Lightning-AI / pytorch-lightning

Pretrain, finetune and deploy AI models on multiple GPUs, TPUs with zero code changes.
https://lightning.ai
Apache License 2.0
27.92k stars 3.34k forks source link

Bug of SingleDeviceStrategy: incoherent device between accelerator and strategy when accelerator="auto" #18902

Open ZekunZh opened 10 months ago

ZekunZh commented 10 months ago

Bug description

Hello lighting team,

I observed a strange behaviour of SingleDeviceStrategy: when using Trainer(accelerator="auto", strategy="single_device"), the strategy's accelerator is not correctly detected.

For example, the following code snippet:

    trainer = Trainer(accelerator="auto", strategy="single_device")
    print("accelerator:", trainer.accelerator)
    print("strategy's root device:", trainer.strategy.root_device)
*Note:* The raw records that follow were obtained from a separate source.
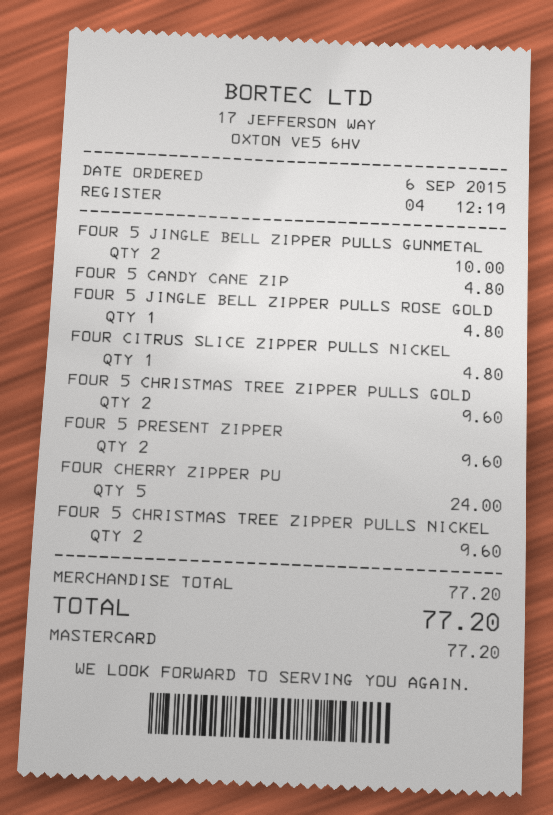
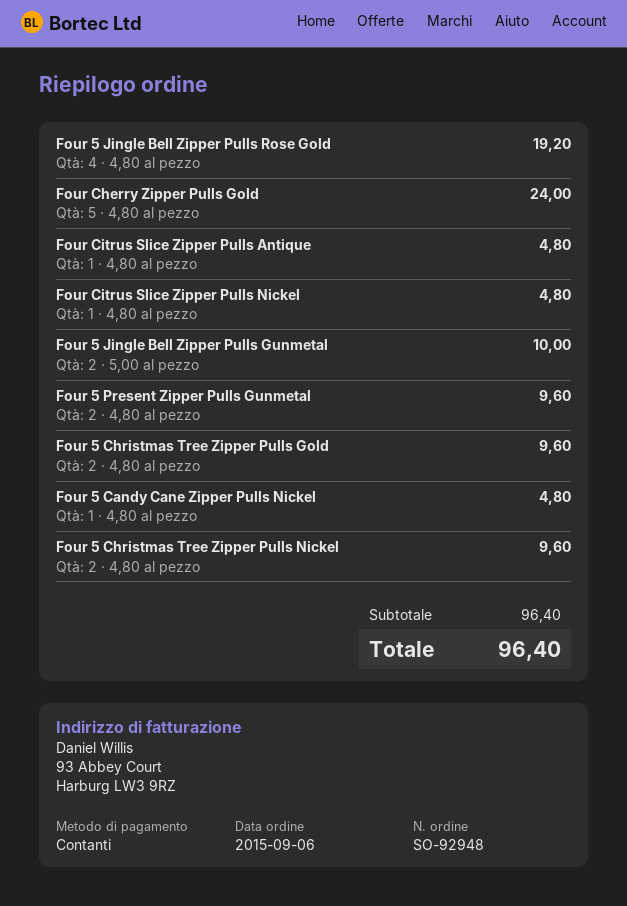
payment method: Mastercard -> cash
FOUR 5 JINGLE BELL ZIPPER PULLS ROSE GOLD: 1 for 4.80 -> 4 for 19.20
Four Citrus Slice Zipper Pulls Antique: none -> 1 for 4.80
subtotal: 77.20 -> 96.40
total: 77.20 -> 96.40

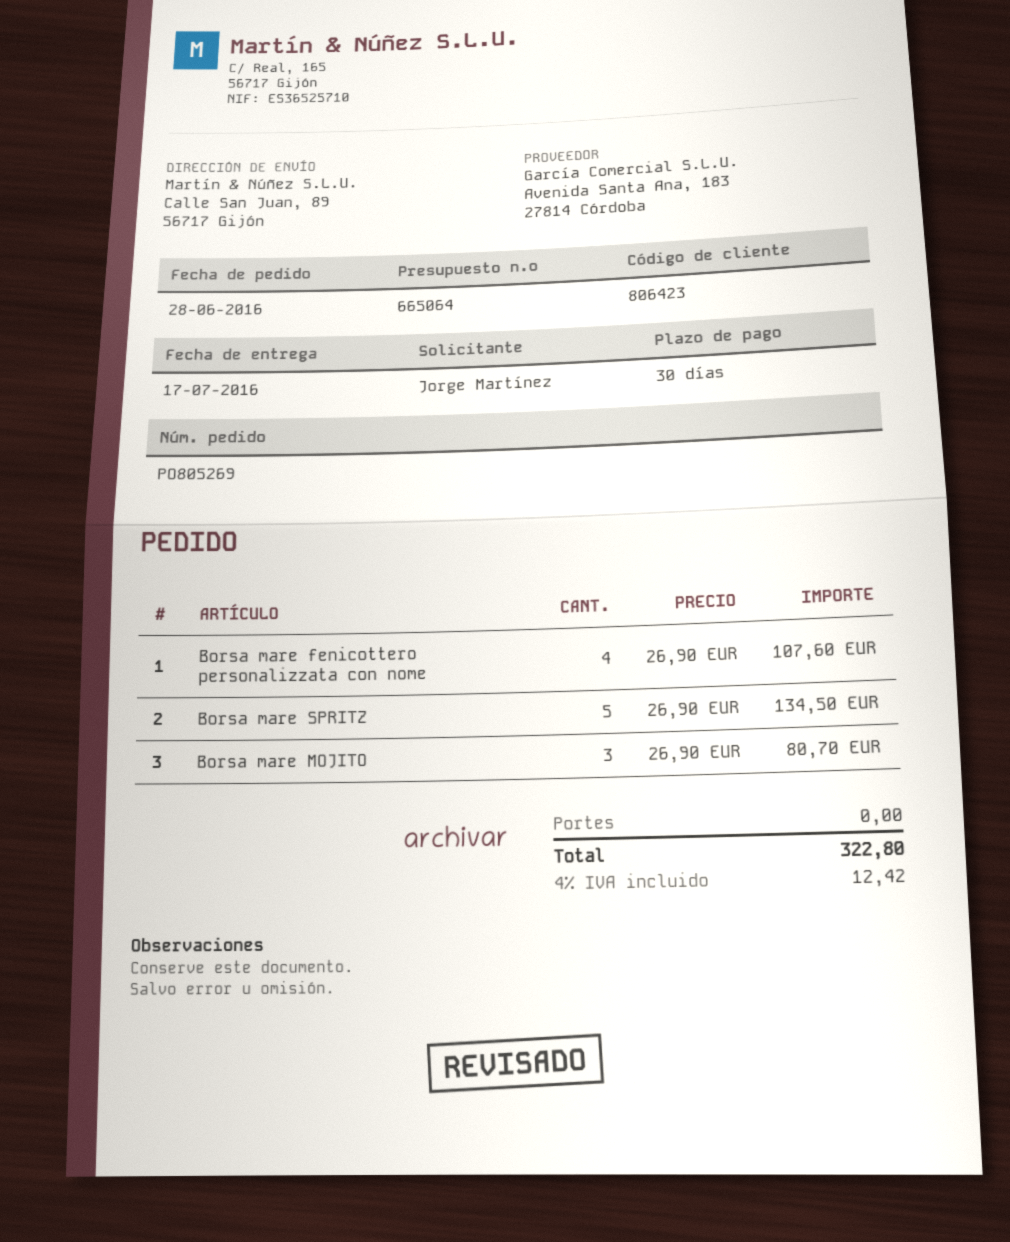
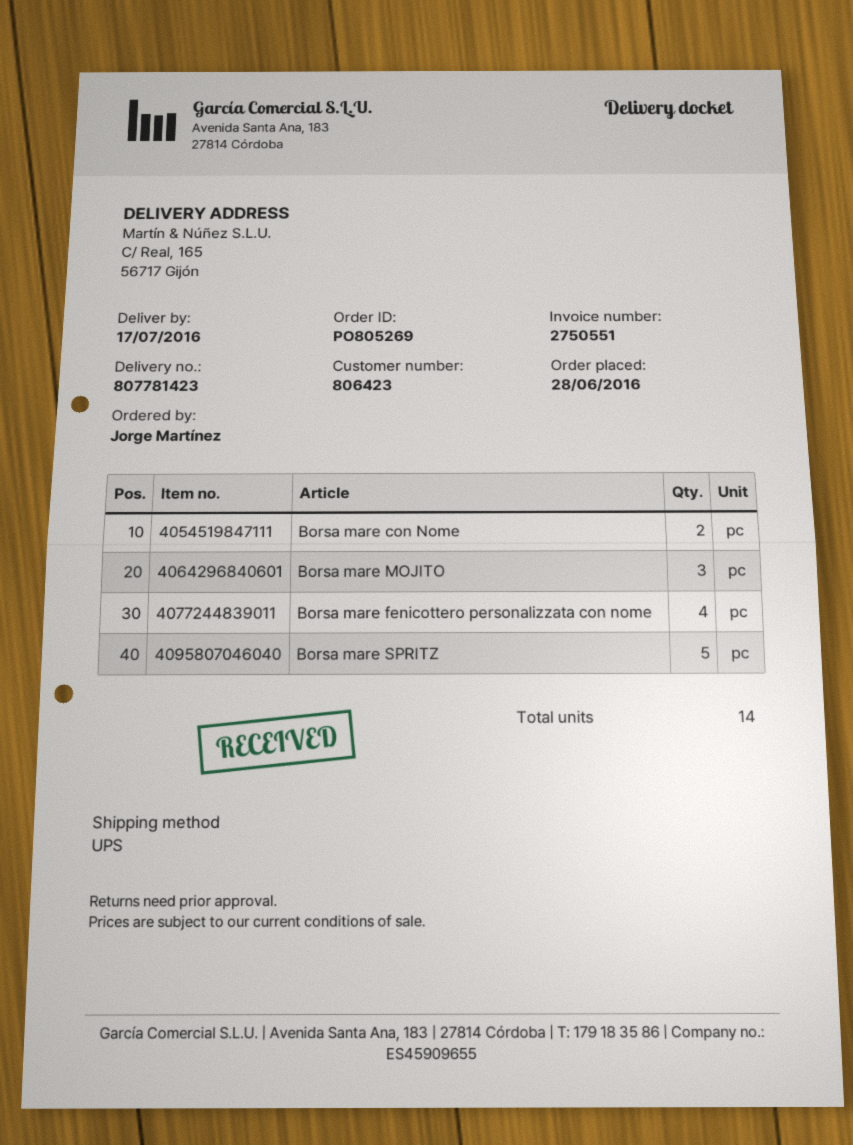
ship to: Calle San Juan, 89, 56717 Gijón -> C/ Real, 165, 56717 Gijón
Borsa mare con Nome: none -> 2

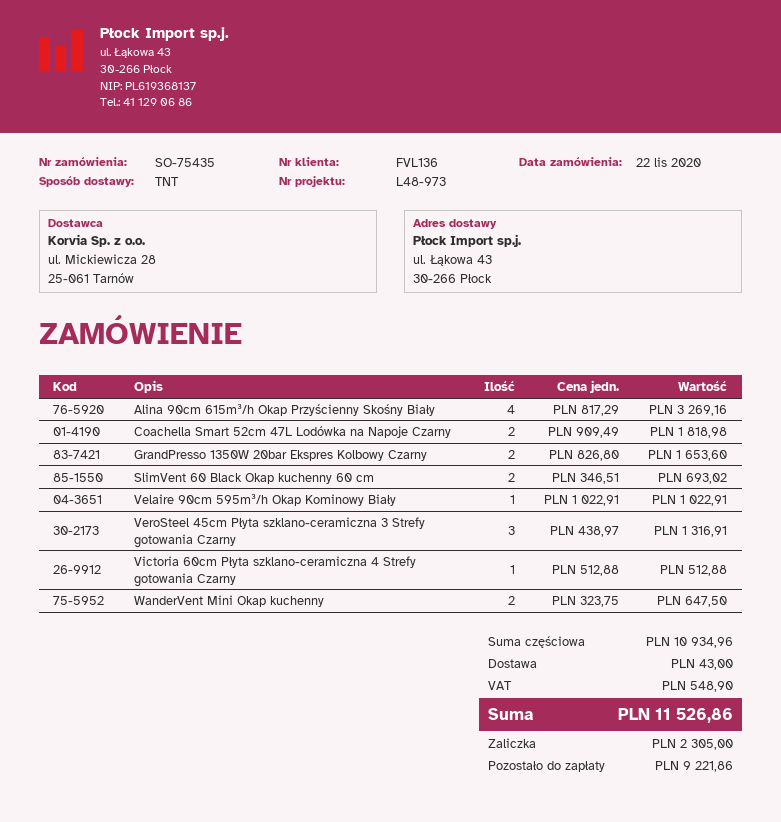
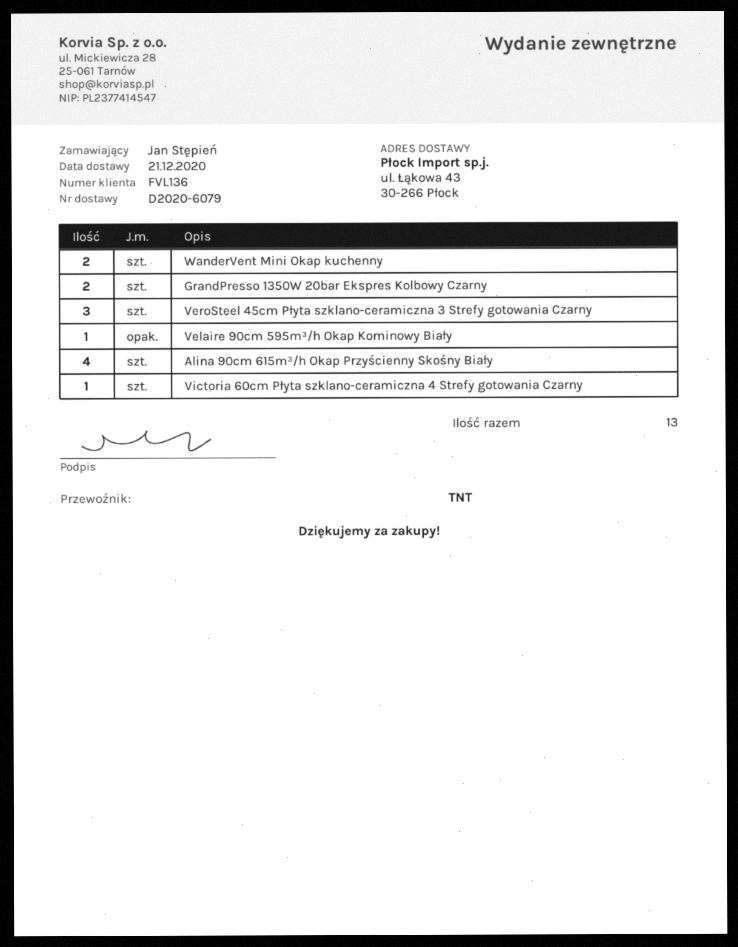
Coachella Smart 52cm 47L Lodówka na Napoje Czarny: 2 -> none
SlimVent 60 Black Okap kuchenny 60 cm: 2 -> none

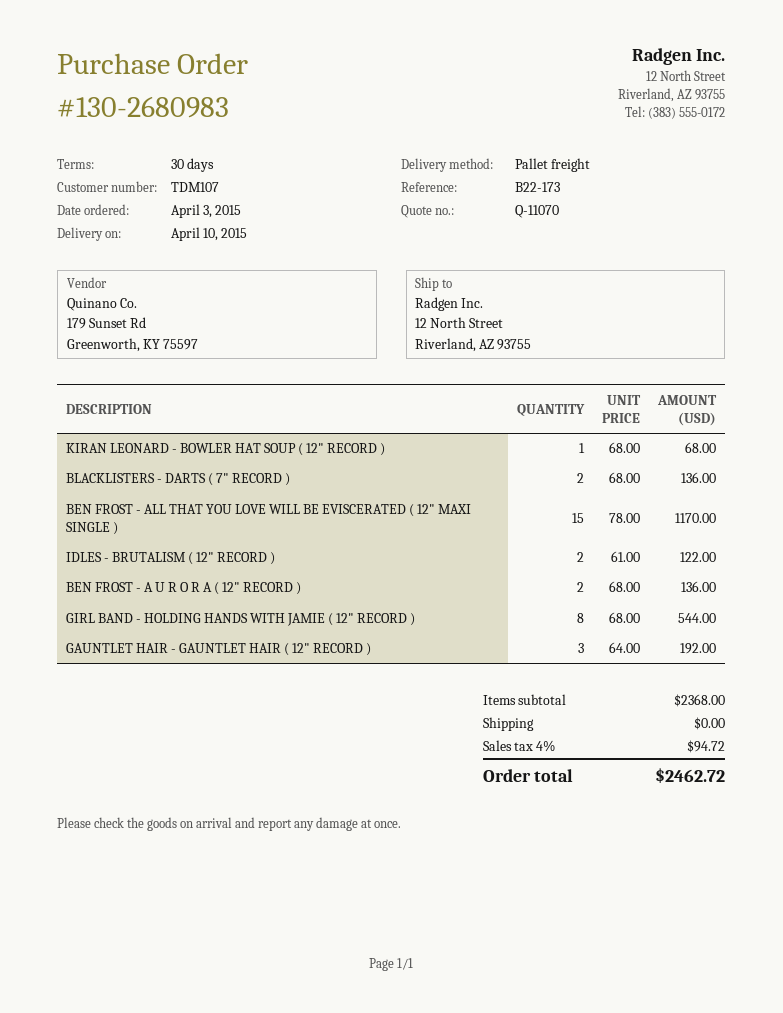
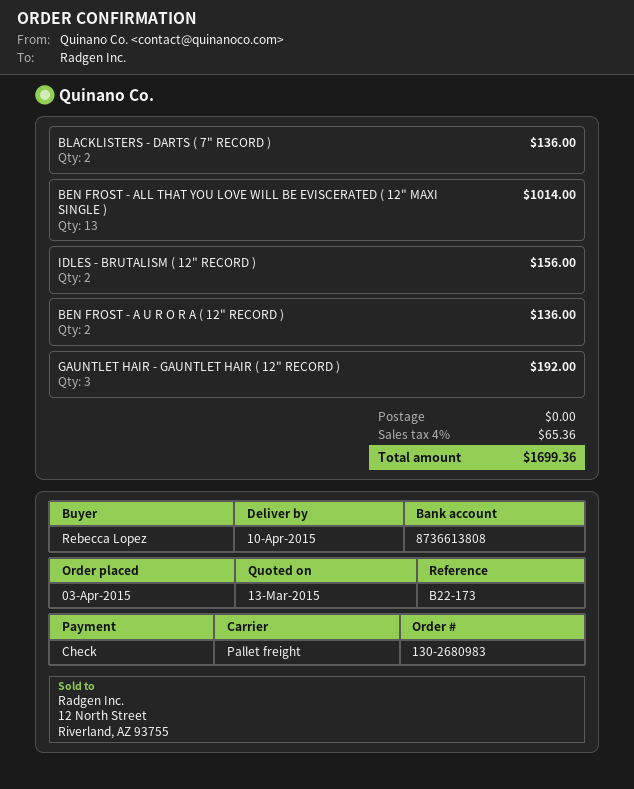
KIRAN LEONARD - BOWLER HAT SOUP ( 12" RECORD ): 1 for 68.00 -> none
BEN FROST - ALL THAT YOU LOVE WILL BE EVISCERATED ( 12" MAXI SINGLE ): 15 for 1170.00 -> 13 for 1014.00
IDLES - BRUTALISM ( 12" RECORD ): 2 for 122.00 -> 2 for 156.00
GIRL BAND - HOLDING HANDS WITH JAMIE ( 12" RECORD ): 8 for 544.00 -> none
tax: 4% = 94.72 -> 4% = 65.36
total: 2462.72 -> 1699.36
When running on a machine with GPU, I got:

accelerator: <lightning.pytorch.accelerators.cuda.CUDAAccelerator object at 0x7faefe6c4890>
strategy's root device: cpu

There's a mismatch between the accelerator and strategy's device, and will raise this error when running inference:

lightning.fabric.utilities.exceptions.MisconfigurationException: Device should be GPU, got cpu instead

What version are you seeing the problem on?

v2.0

How to reproduce the bug

from lightning import LightningModule
from lightning.pytorch import Trainer
import torch
import torch.nn as nn
import torch.nn.functional as F
from torch.utils.data import DataLoader, Dataset

class SimpleDataset(Dataset):
    def __len__(self):
        return 1000

    def __getitem__(self, idx):
        return torch.randn((1, 28, 28))

class SimpleModel(LightningModule):
    def __init__(self):
        super(SimpleModel, self).__init__()
        self.layer1 = nn.Linear(28 * 28, 512)
        self.layer2 = nn.Linear(512, 512)
        self.layer3 = nn.Linear(512, 512)
        self.layer4 = nn.Linear(512, 512)
        self.layer5 = nn.Linear(512, 10)

    def forward(self, x):
        x = x.view(x.size(0), -1)
        x = F.relu(self.layer1(x))
        x = F.relu(self.layer2(x))
        x = F.relu(self.layer3(x))
        x = F.relu(self.layer4(x))
        x = self.layer5(x)
        return x

    def predict_step(self, batch, batch_idx, dataloader_idx=None):
        return self(batch)

    def configure_optimizers(self):
        return torch.optim.Adam(self.parameters())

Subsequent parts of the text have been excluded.